I'd like to suggest you take a look at Lake Powell. I was just there and we were camped around Bullfrog. We saw at least a dozen or so sea kayaks camping on the lake and exploring it's side canyons. The place is crazy beautiful.


----------



## jademann (Oct 5, 2014)

Thanks everyone for suggestions. No worries fdon.

To be honest I consider boatless at the moment, my inflatable is borderline serviceable and my kayak is for the ocean and not stable at best of times so I am going to need a fully inflatable raft I think. I just saw your post caverdan, thanks!

What kind of budget craft do you recommend for some of the easier rivers around phoenix? Assuming they have water!

Thanks to youtube videos I am certain that the Diamond creek run is NOT something I would do alone without doing it with a group first. Does anyone here put together groups who share costs for runs like this?


----------



## mdignan (Dec 26, 2010)

*It could look like this*

https://www.youtube.com/watch?v=fT2UXZcxWAc


----------



## Andy H. (Oct 13, 2003)

mdignan said:


> https://www.youtube.com/watch?v=fT2UXZcxWAc


I saw the line I'd take in the video but it'll require good hiking boots and getting a lot of dust on your feet....

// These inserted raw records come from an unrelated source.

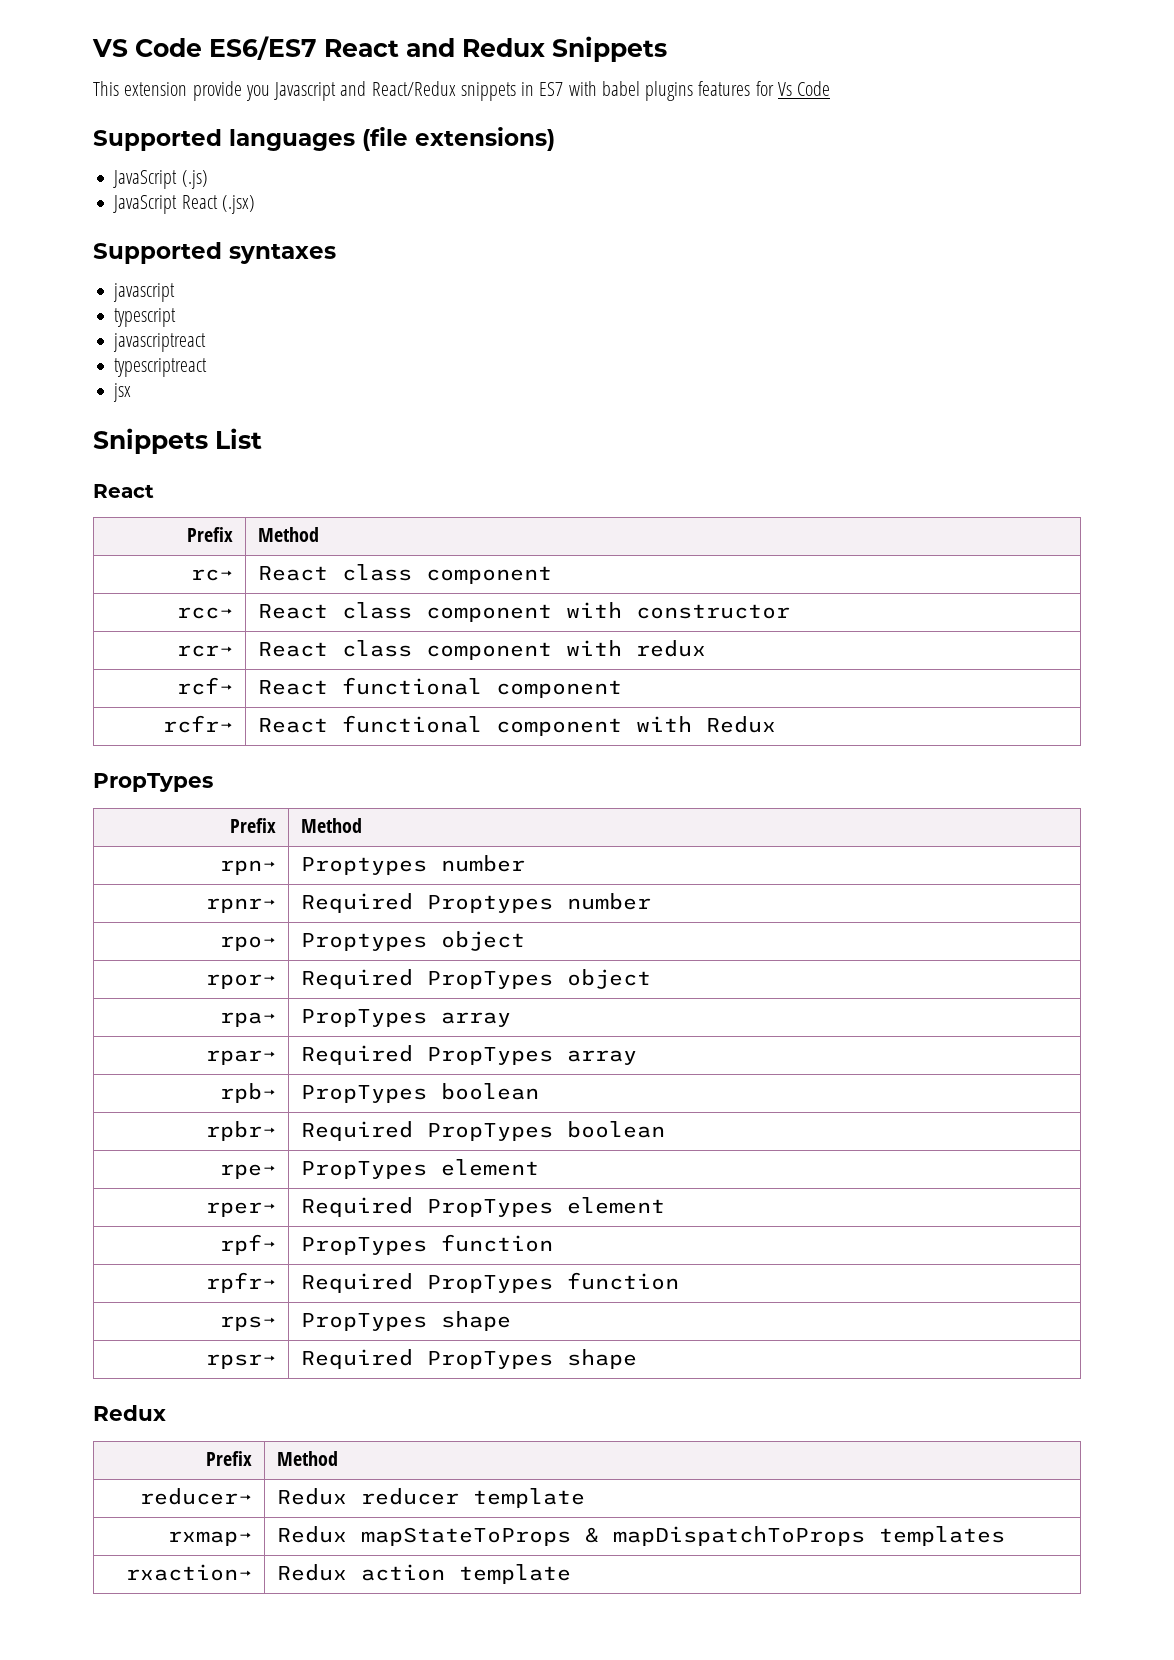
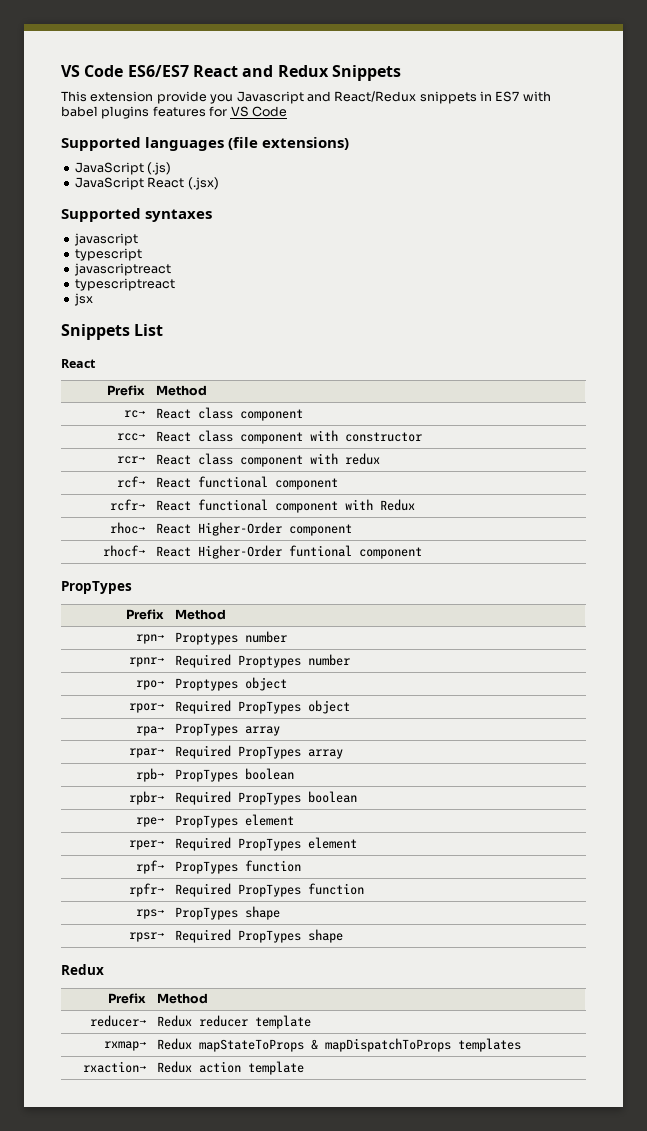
[777,82,792,96] Vs -> [230,106,249,117] VS
(776, 724) none -> [109,522,146,534] [156,522,353,536] [102,545,146,557] [156,545,423,559] // rhoc→ | React Higher-Order component // rhocf→ | React Higher-Order funtional component

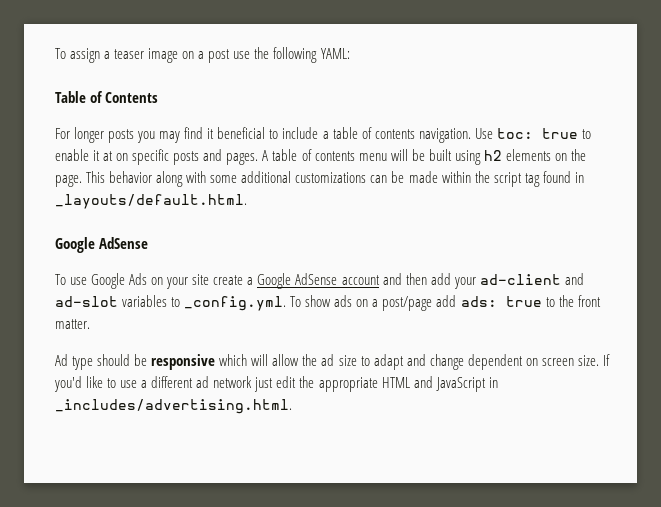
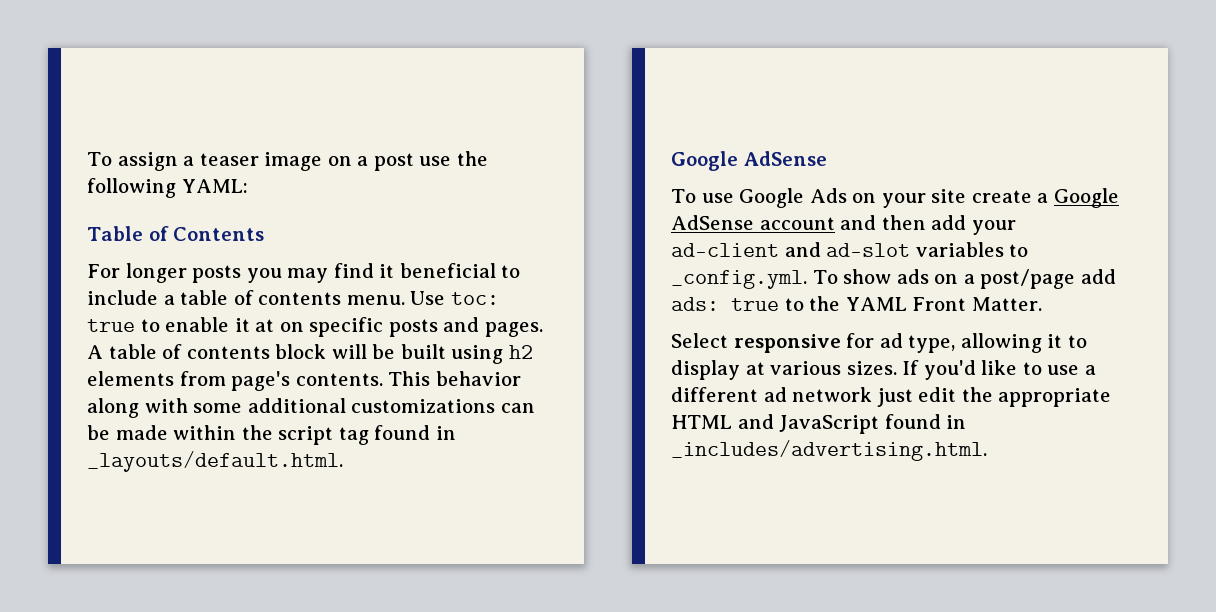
[418,128,471,143] navigation. -> [346,295,405,305] menu.
[358,153,387,161] menu -> [275,344,327,359] block
[554,149,587,161] [55,175,82,187] on the page. -> [179,371,383,391] from page's contents.
[577,295,601,307] [55,319,90,329] [55,354,599,370] front matter. // Ad type should be responsive which will allow the ad size to adapt and change dependent on screen size. -> [845,297,1042,311] [671,333,1087,353] [671,360,897,380] YAML Front Matter. // Select responsive for ad type, allowing it to display at various sizes.
(486, 384) none -> [884,414,941,429] found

Jademann, Welcome to the Buzz and congratulations for hanging in this long. If you're interested in running whitewater and are boatless, you will likely want a self-bailing raft & possibly an oar frame and a few other goodies to go along. Check out the MB sponsors up under the "Partners" tab and you'll find lots of great raft dealers and manufacturers listed there. And if you're in the market for used gear, don't forget the MB gear swap as well - there are usually plenty of good deals there. If you're interested in doing your own river trips, stick around and read what folks are saying, keep an eye out for members in your area and there may be someone willing to have you along or point you in the right direction if nothing else. Read up on the rafting commandments for some good things to know if you're joining a private trip; you'll notice some common threads have emerged.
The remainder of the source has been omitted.